◆ WHAT THE TASK REQUIRES
Each entry below must be repeated exactly. Leave the pictures out of it.

◆ DATA FOR THIS EXERCISE

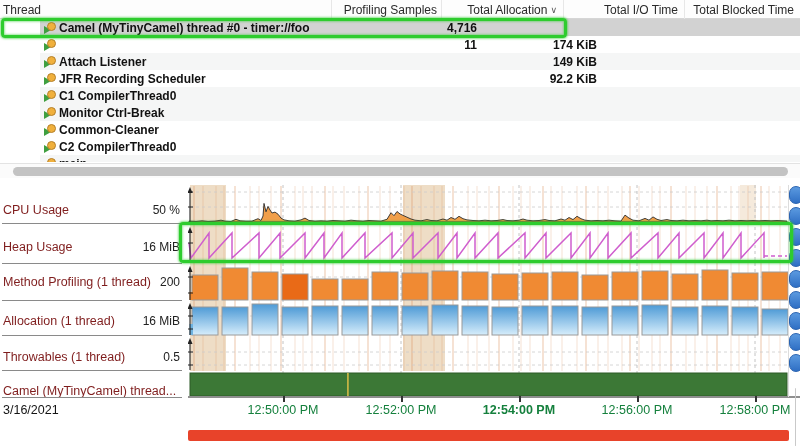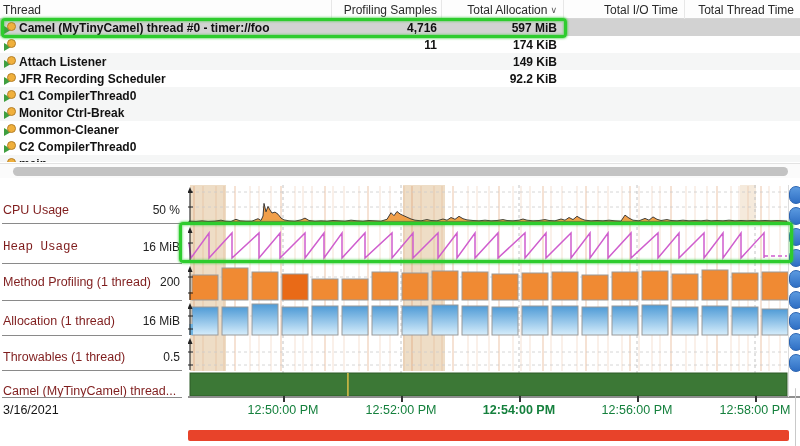--- a/index.html
+++ b/index.html
@@ -85,7 +85,7 @@
       <div class="hcell right" style="left:335px; width:102px;">Profiling Samples</div>
       <div class="hcell right" style="left:445px; width:112px;"><span>Total Allocation</span><span class="sort-chevron">∨</span></div>
       <div class="hcell right" style="left:567px; width:111px;">Total I/O Time</div>
-      <div class="hcell right" style="left:688px; width:106px;">Total Thread Time</div>
+      <div class="hcell right" style="left:688px; width:106px;">Total Blocked Time</div>
     </div>
     <div class="col-divider" style="left:331px;"></div>
     <div class="col-divider" style="left:441px;"></div>

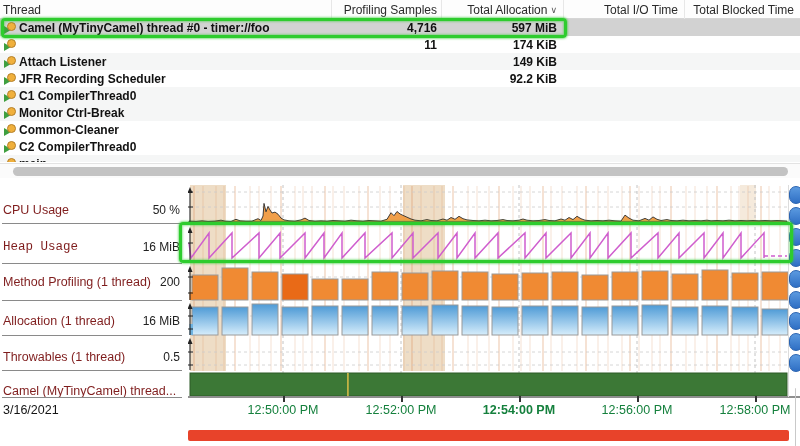--- a/index.html
+++ b/index.html
@@ -17,7 +17,7 @@
   .hcell.right { text-align:right; }
   .sort-chevron { font-size:9px; color:#555; margin-left:3px; vertical-align:1px; }
   .col-divider { position:absolute; top:0; width:1px; height:162px; background:#e7e7e7; }
-  #table-rows { position:absolute; left:0; top:19px; width:800px; }
+  #table-rows { position:absolute; left:0; top:19px; width:800px;padding-left:40px; }
   .trow { position:relative; width:800px; height:17px; font-size:12px; font-weight:bold;
           color:#111; background:#fff; }
   .trow.alt { background:#f5f6f6; }

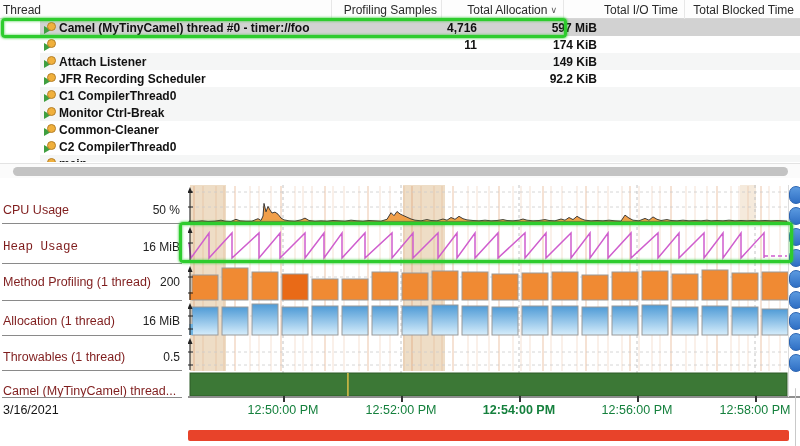--- a/index.html
+++ b/index.html
@@ -99,7 +99,6 @@
           </span>
           <span class="tname">Camel (MyTinyCamel) thread #0 - timer://foo</span>
           <span class="tval samples">4,716</span>
-          <span class="tval alloc">597 MiB</span>
           <span class="tval io"></span>
           <span class="tval blocked"></span>
         </div>

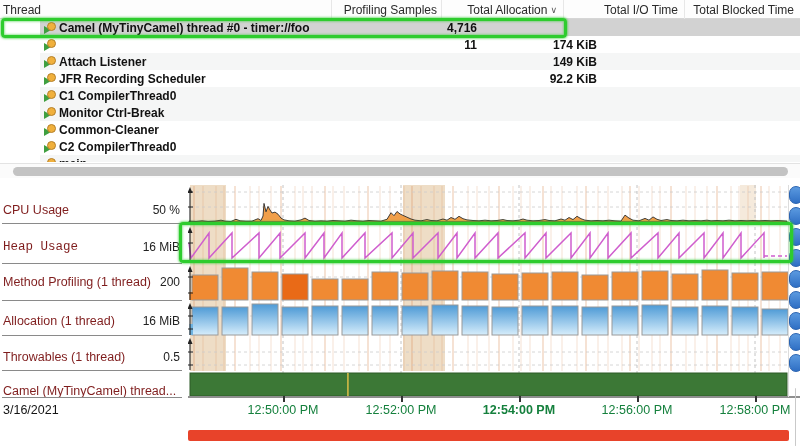--- a/index.html
+++ b/index.html
@@ -198,7 +198,7 @@
   <div id="lane-labels">
       <div class="lane-label" style="top: 18px;">CPU Usage</div>
       <div class="lane-tick-label" style="top: 18px;">50 %</div>
-      <div class="lane-label" style="top: 55px; font-family: Liberation Mono, monospace;">Heap Usage</div>
+      <div class="lane-label" style="top: 55px;">Heap Usage</div>
       <div class="lane-tick-label" style="top: 55px;">16 MiB</div>
       <div class="lane-label" style="top: 90px;">Method Profiling (1 thread)</div>
       <div class="lane-tick-label" style="top: 90px;">200</div>

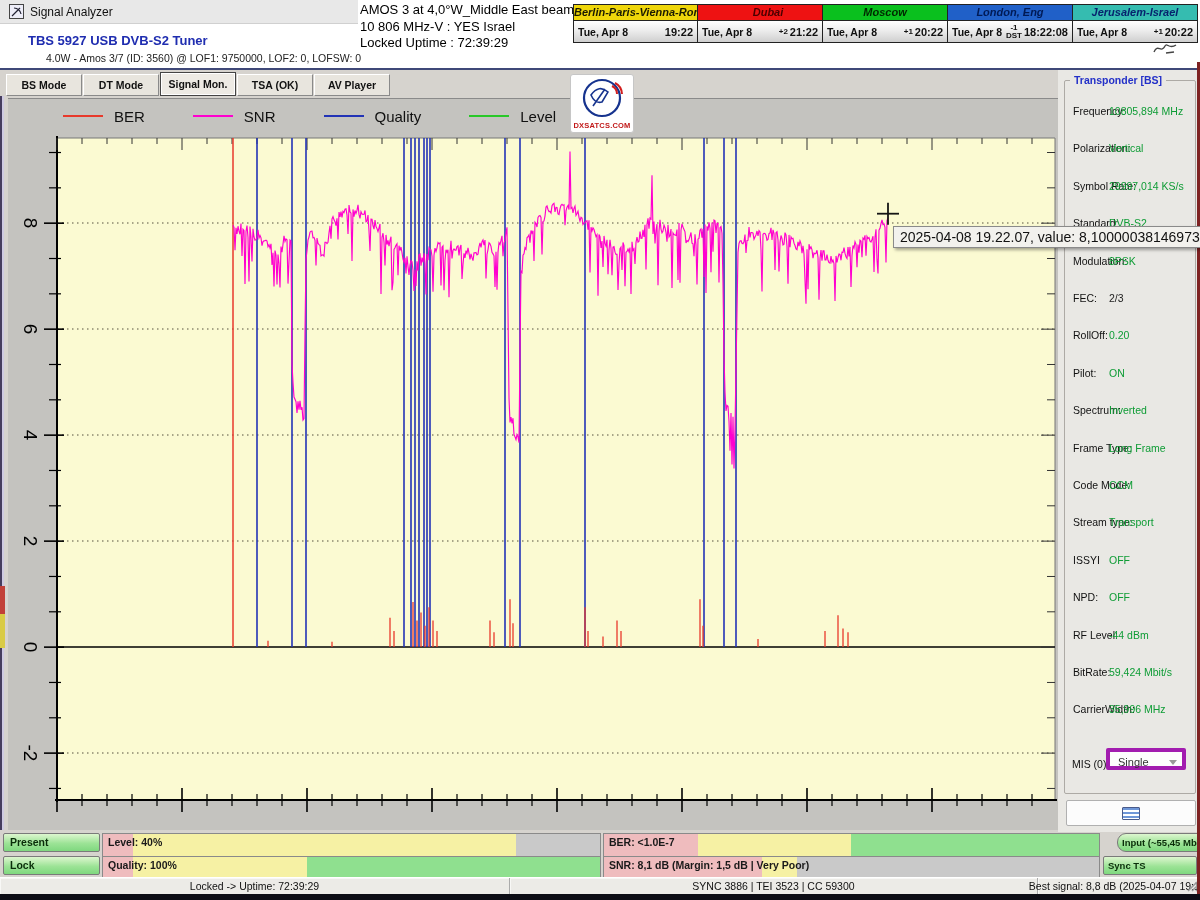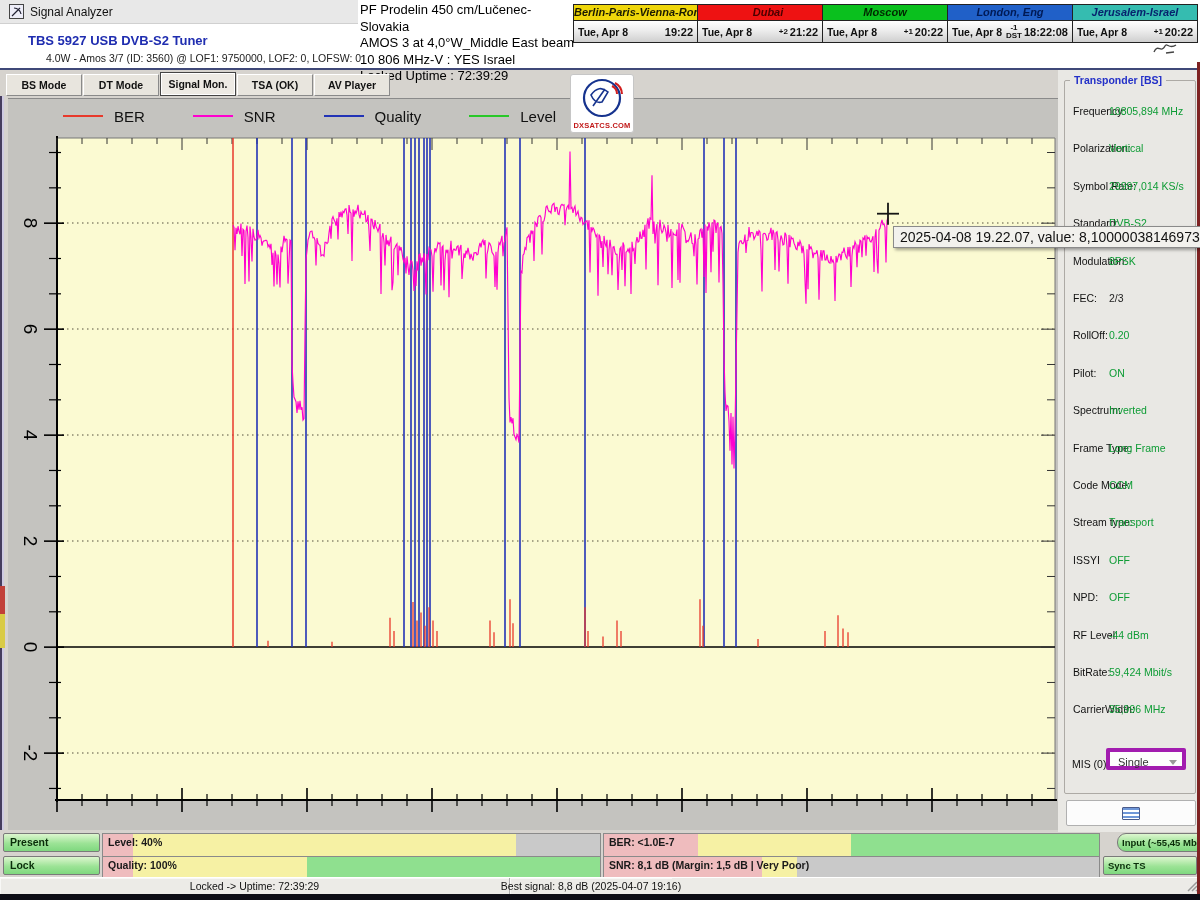--- a/index.html
+++ b/index.html
@@ -100,7 +100,6 @@
   <div id="tuner-name" class="abs">TBS 5927 USB DVB-S2 Tuner</div>
   <div id="tuner-sub" class="abs">4.0W - Amos 3/7 (ID: 3560) @ LOF1: 9750000, LOF2: 0, LOFSW: 0</div>
   <div id="site-info" class="abs">
-    <div>PF Prodelin 450 cm/Lučenec-Slovakia</div>
     <div>AMOS 3 at 4,0°W_Middle East beam</div>
     <div>10 806 MHz-V : YES Israel</div>
     <div>Locked Uptime : 72:39:29</div>

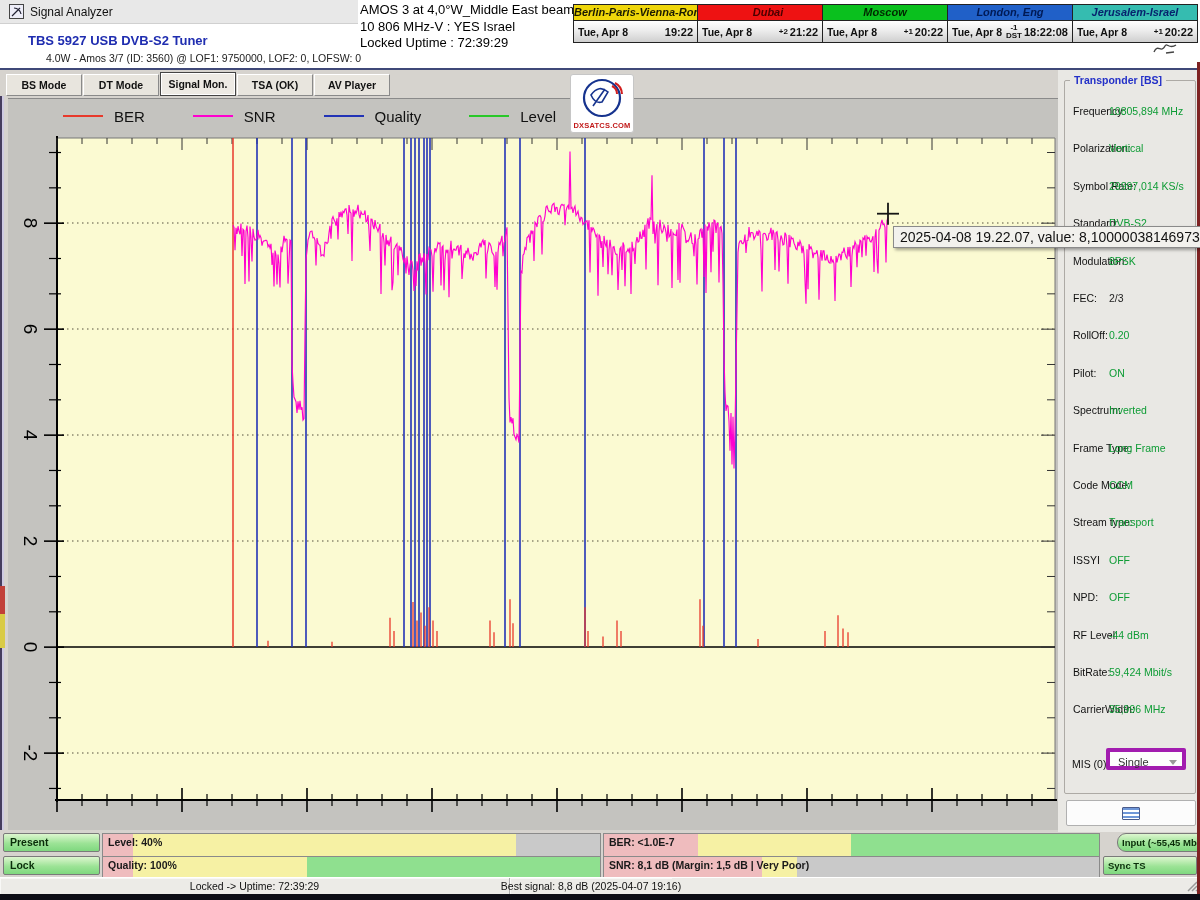--- a/index.html
+++ b/index.html
@@ -559,6 +559,7 @@
 
 <div id="statusbar" class="abs">
   <div class="sb-cell" style="width:510px;">Locked -&gt; Uptime: 72:39:29</div>
+  <div class="sb-cell" style="width:528px;">SYNC 3886 | TEI 3523 | CC 59300</div>
   <div class="sb-cell" style="width:162px; border-right:none; position:relative;">Best signal: 8,8 dB (2025-04-07 19:16)</div>
 </div>
 <span class="abs" style="left:1186px; top:879px;">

◆ EXERCISE OUTPUT
--- a/index.html
+++ b/index.html
@@ -85,7 +85,7 @@
       <div class="hcell right" style="left:335px; width:102px;">Profiling Samples</div>
       <div class="hcell right" style="left:445px; width:112px;"><span>Total Allocation</span><span class="sort-chevron">∨</span></div>
       <div class="hcell right" style="left:567px; width:111px;">Total I/O Time</div>
-      <div class="hcell right" style="left:688px; width:106px;">Total Thread Time</div>
+      <div class="hcell right" style="left:688px; width:106px;">Total Blocked Time</div>
     </div>
     <div class="col-divider" style="left:331px;"></div>
     <div class="col-divider" style="left:441px;"></div>

--- a/index.html
+++ b/index.html
@@ -17,7 +17,7 @@
   .hcell.right { text-align:right; }
   .sort-chevron { font-size:9px; color:#555; margin-left:3px; vertical-align:1px; }
   .col-divider { position:absolute; top:0; width:1px; height:162px; background:#e7e7e7; }
-  #table-rows { position:absolute; left:0; top:19px; width:800px; }
+  #table-rows { position:absolute; left:0; top:19px; width:800px;padding-left:40px; }
   .trow { position:relative; width:800px; height:17px; font-size:12px; font-weight:bold;
           color:#111; background:#fff; }
   .trow.alt { background:#f5f6f6; }

--- a/index.html
+++ b/index.html
@@ -99,7 +99,6 @@
           </span>
           <span class="tname">Camel (MyTinyCamel) thread #0 - timer://foo</span>
           <span class="tval samples">4,716</span>
-          <span class="tval alloc">597 MiB</span>
           <span class="tval io"></span>
           <span class="tval blocked"></span>
         </div>

--- a/index.html
+++ b/index.html
@@ -198,7 +198,7 @@
   <div id="lane-labels">
       <div class="lane-label" style="top: 18px;">CPU Usage</div>
       <div class="lane-tick-label" style="top: 18px;">50 %</div>
-      <div class="lane-label" style="top: 55px; font-family: Liberation Mono, monospace;">Heap Usage</div>
+      <div class="lane-label" style="top: 55px;">Heap Usage</div>
       <div class="lane-tick-label" style="top: 55px;">16 MiB</div>
       <div class="lane-label" style="top: 90px;">Method Profiling (1 thread)</div>
       <div class="lane-tick-label" style="top: 90px;">200</div>

--- a/index.html
+++ b/index.html
@@ -100,7 +100,6 @@
   <div id="tuner-name" class="abs">TBS 5927 USB DVB-S2 Tuner</div>
   <div id="tuner-sub" class="abs">4.0W - Amos 3/7 (ID: 3560) @ LOF1: 9750000, LOF2: 0, LOFSW: 0</div>
   <div id="site-info" class="abs">
-    <div>PF Prodelin 450 cm/Lučenec-Slovakia</div>
     <div>AMOS 3 at 4,0°W_Middle East beam</div>
     <div>10 806 MHz-V : YES Israel</div>
     <div>Locked Uptime : 72:39:29</div>

--- a/index.html
+++ b/index.html
@@ -559,6 +559,7 @@
 
 <div id="statusbar" class="abs">
   <div class="sb-cell" style="width:510px;">Locked -&gt; Uptime: 72:39:29</div>
+  <div class="sb-cell" style="width:528px;">SYNC 3886 | TEI 3523 | CC 59300</div>
   <div class="sb-cell" style="width:162px; border-right:none; position:relative;">Best signal: 8,8 dB (2025-04-07 19:16)</div>
 </div>
 <span class="abs" style="left:1186px; top:879px;">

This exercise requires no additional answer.